• [Exercise]
Could you restate all of the records below exactly, with the pictures left out?

═════ Given data

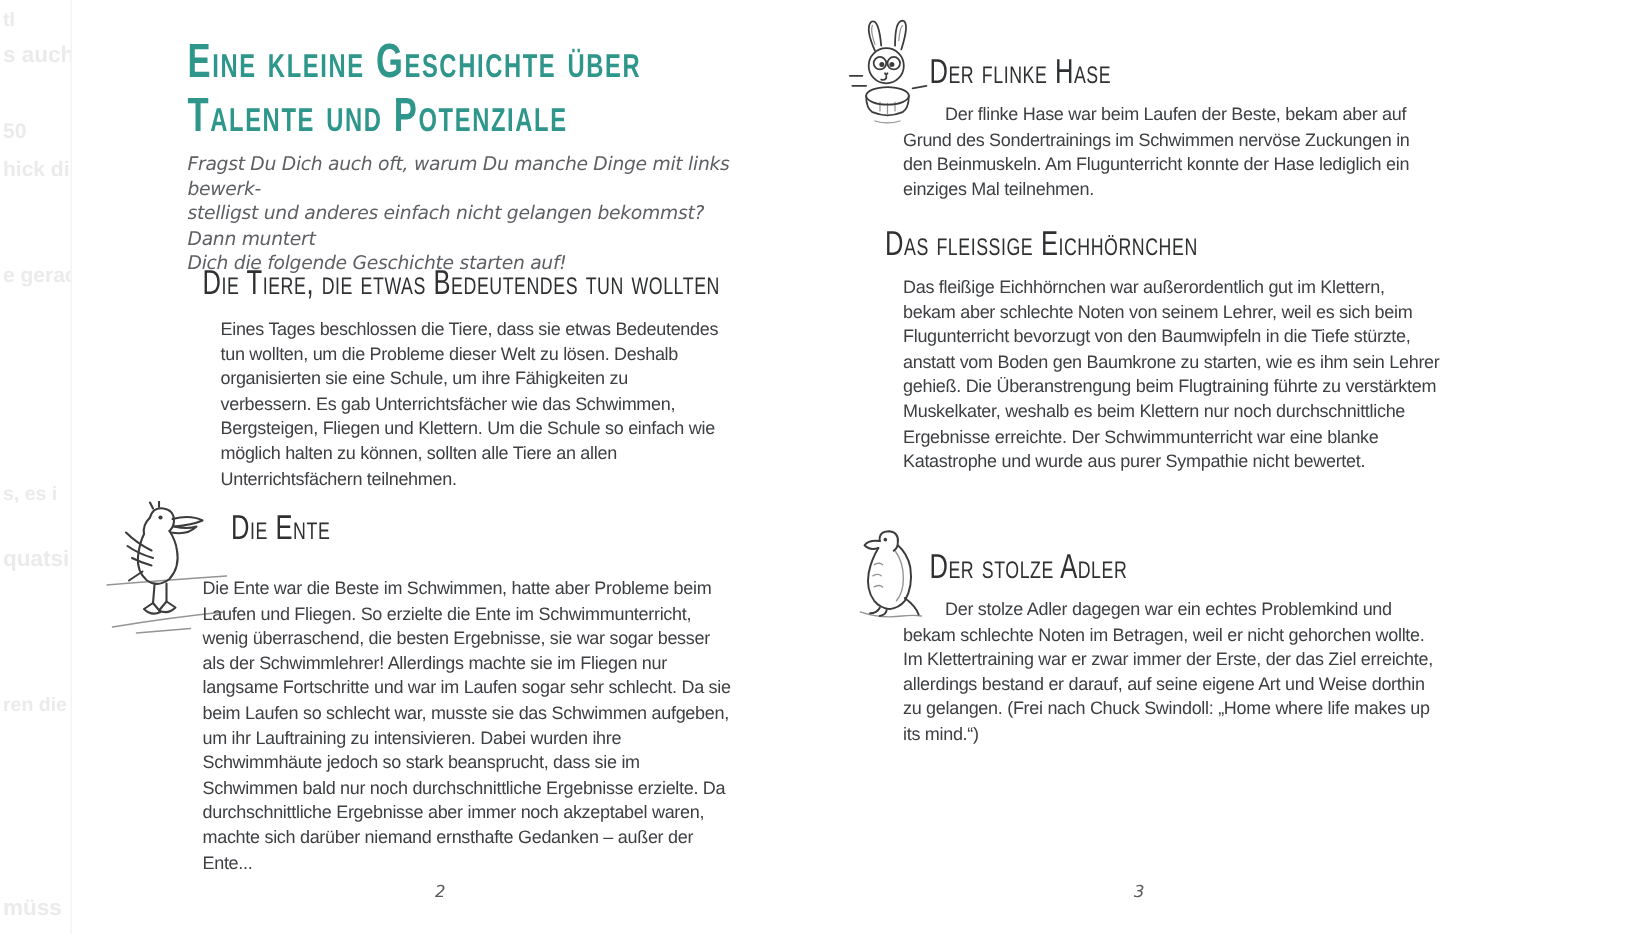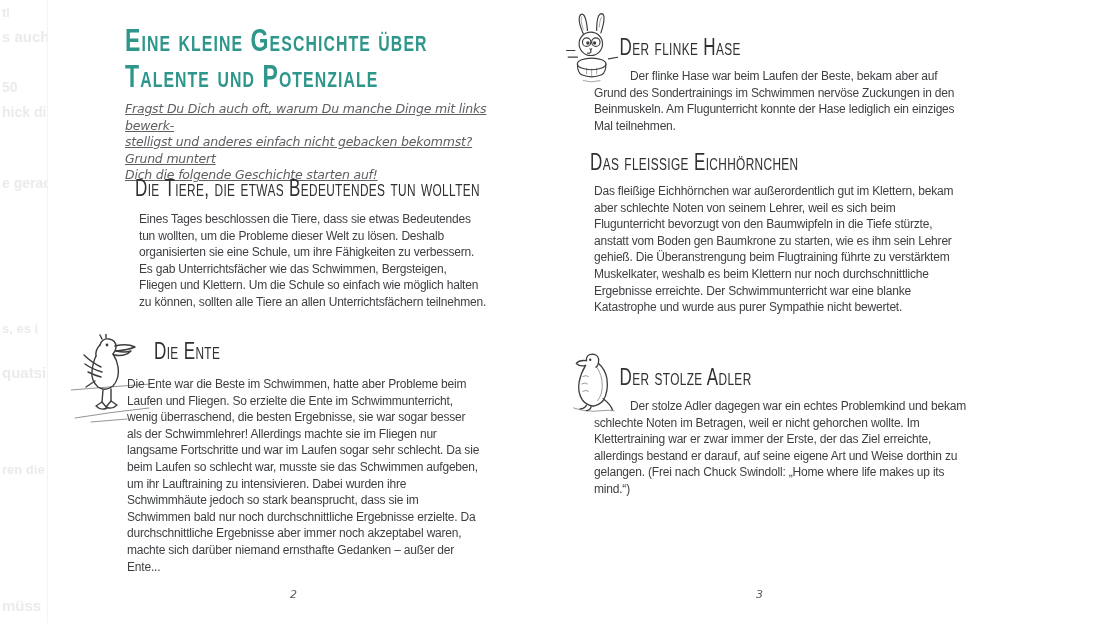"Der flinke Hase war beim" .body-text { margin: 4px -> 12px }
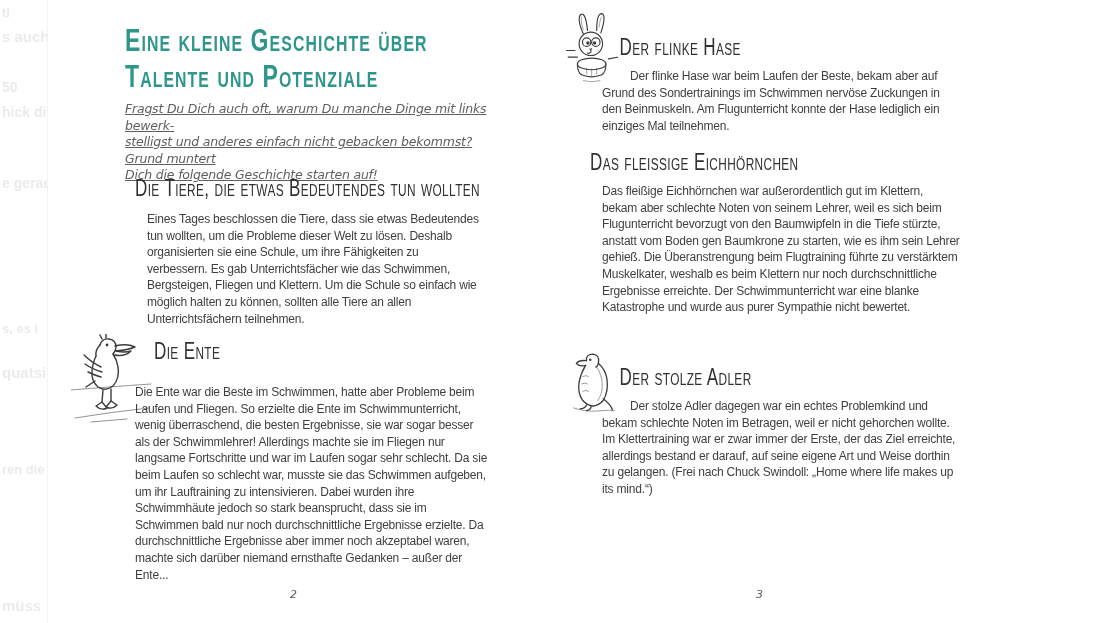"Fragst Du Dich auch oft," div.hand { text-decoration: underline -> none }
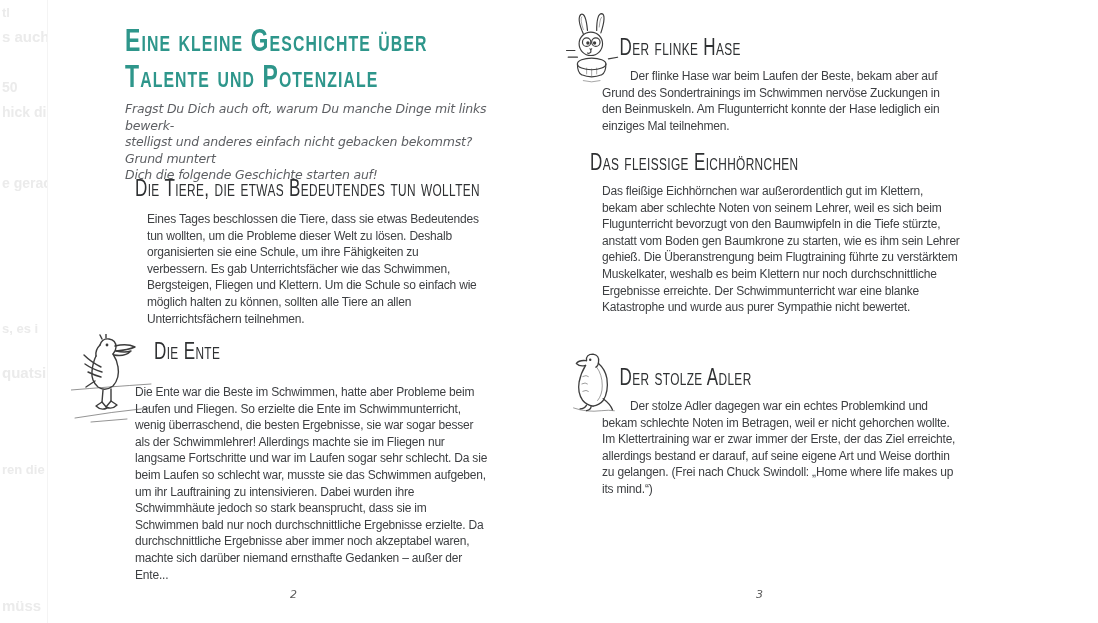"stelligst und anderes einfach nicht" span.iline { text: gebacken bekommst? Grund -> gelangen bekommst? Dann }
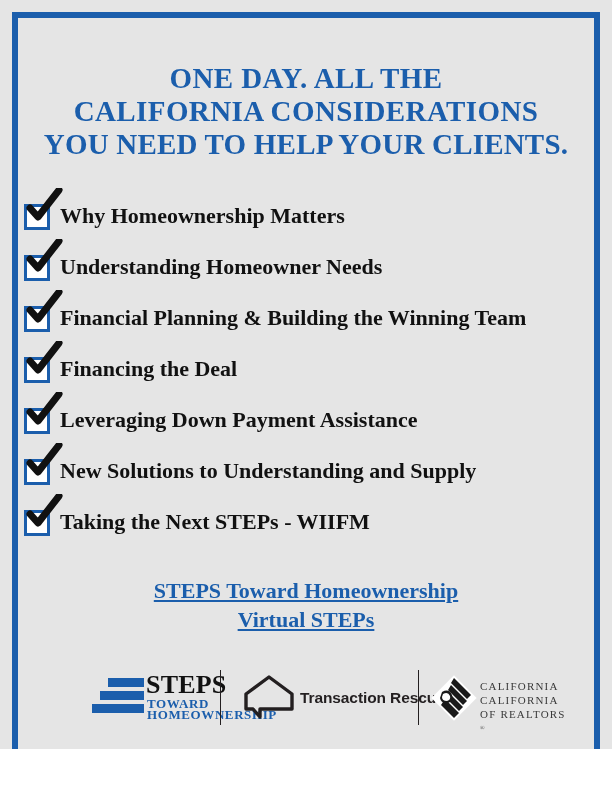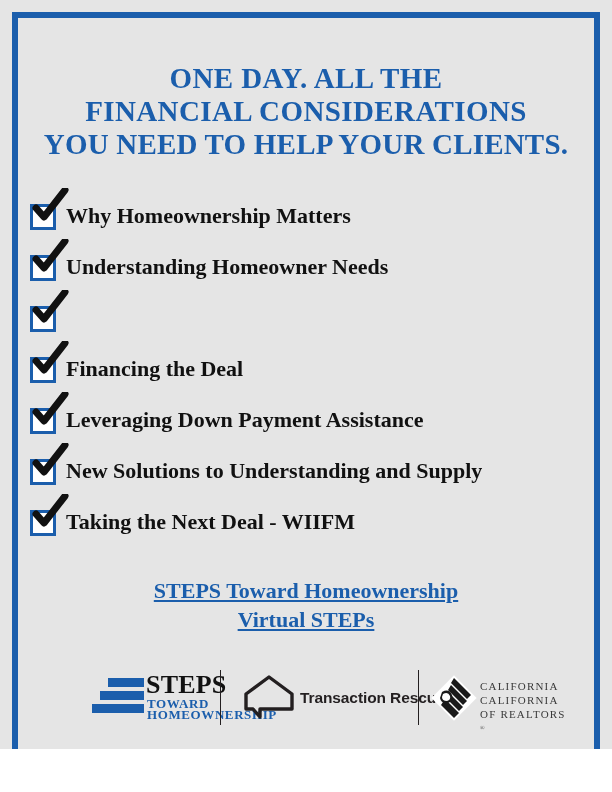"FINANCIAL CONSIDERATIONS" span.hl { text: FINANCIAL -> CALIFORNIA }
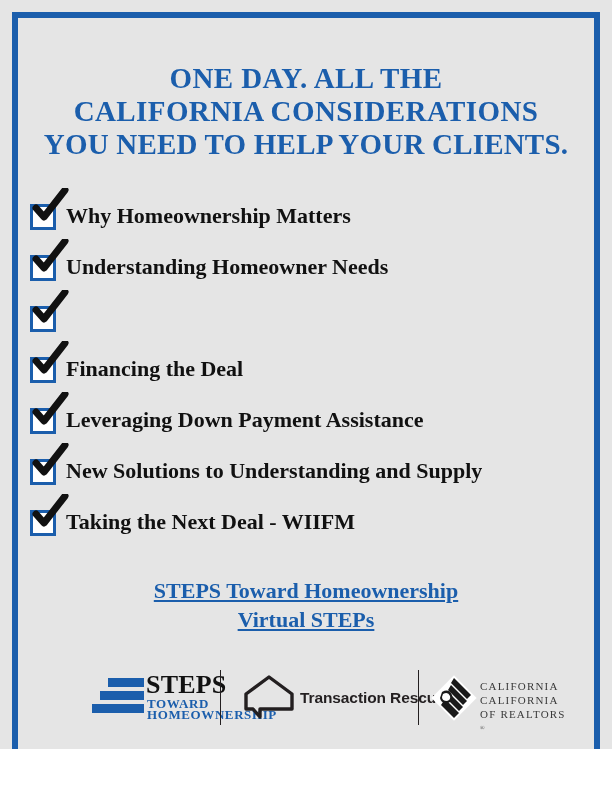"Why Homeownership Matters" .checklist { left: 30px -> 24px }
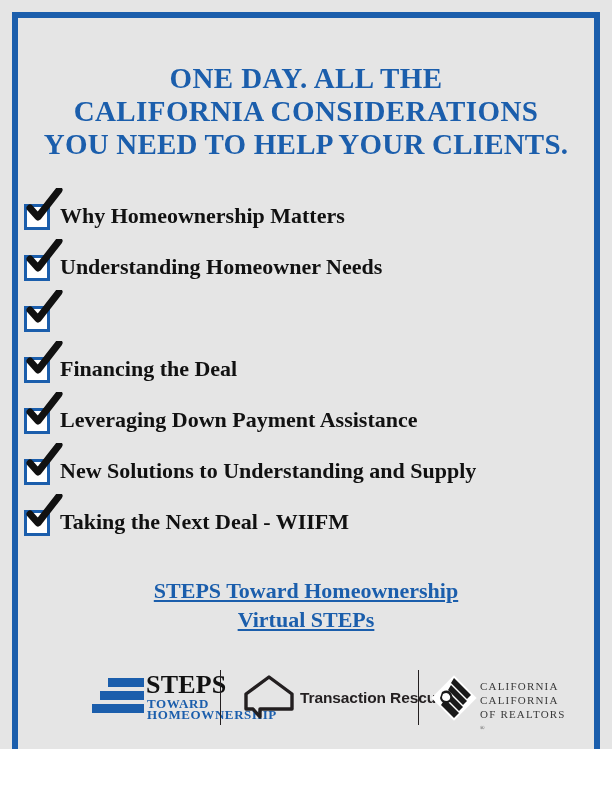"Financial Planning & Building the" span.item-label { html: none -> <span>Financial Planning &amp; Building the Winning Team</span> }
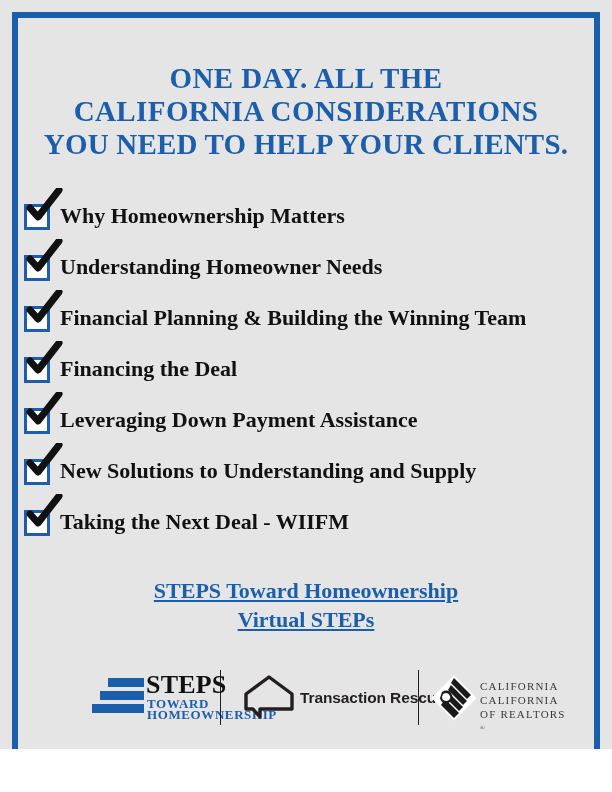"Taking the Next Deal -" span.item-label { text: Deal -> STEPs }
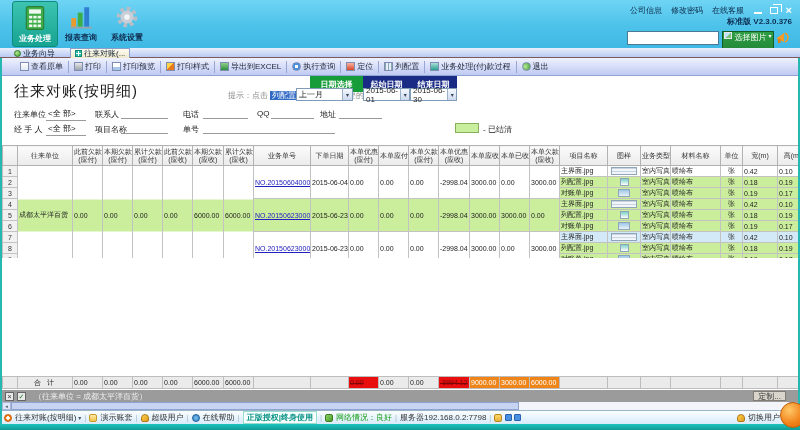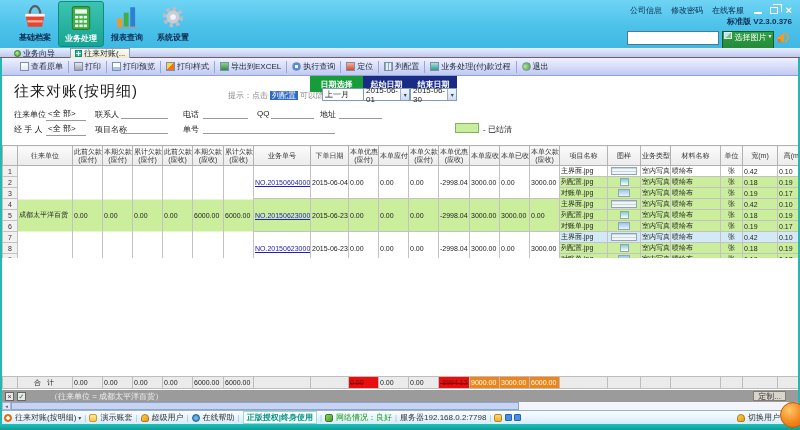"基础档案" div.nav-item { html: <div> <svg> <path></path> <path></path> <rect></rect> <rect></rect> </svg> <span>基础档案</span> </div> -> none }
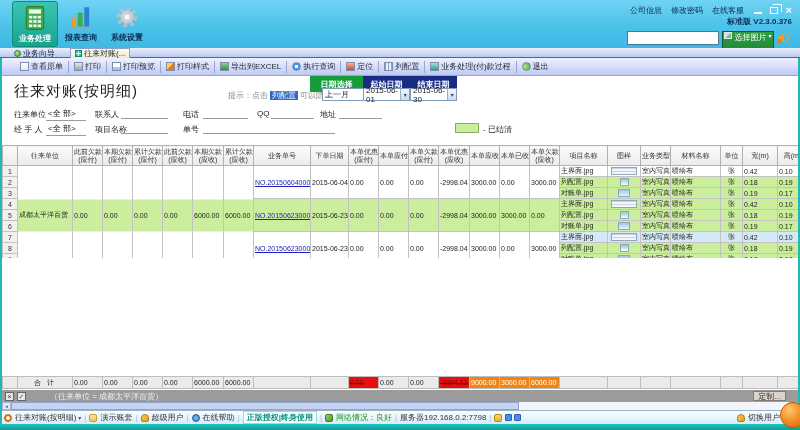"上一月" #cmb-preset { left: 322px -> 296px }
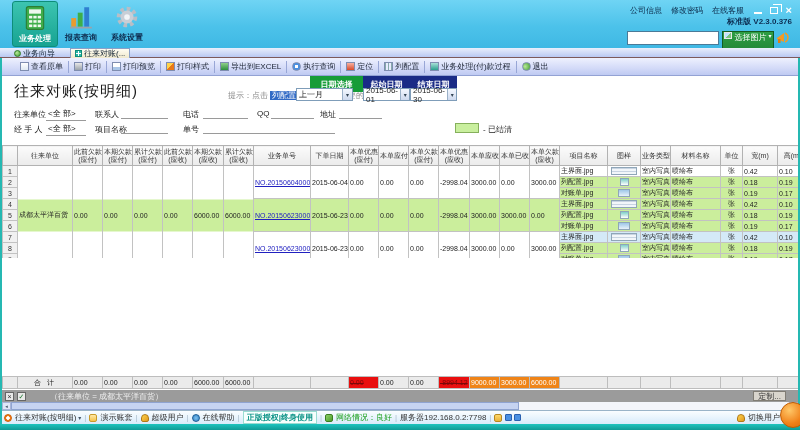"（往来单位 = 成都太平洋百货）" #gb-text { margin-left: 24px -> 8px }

══════════

• [Task result]
"Der flinke Hase war beim" .body-text { margin: 4px -> 12px }
"Fragst Du Dich auch oft," div.hand { text-decoration: underline -> none }
"stelligst und anderes einfach nicht" span.iline { text: gebacken bekommst? Grund -> gelangen bekommst? Dann }
"FINANCIAL CONSIDERATIONS" span.hl { text: FINANCIAL -> CALIFORNIA }
"Why Homeownership Matters" .checklist { left: 30px -> 24px }
"Financial Planning & Building the" span.item-label { html: none -> <span>Financial Planning &amp; Building the Winning Team</span> }
"Taking the Next Deal -" span.item-label { text: Deal -> STEPs }
"基础档案" div.nav-item { html: <div> <svg> <path></path> <path></path> <rect></rect> <rect></rect> </svg> <span>基础档案</span> </div> -> none }
"上一月" #cmb-preset { left: 322px -> 296px }
"（往来单位 = 成都太平洋百货）" #gb-text { margin-left: 24px -> 8px }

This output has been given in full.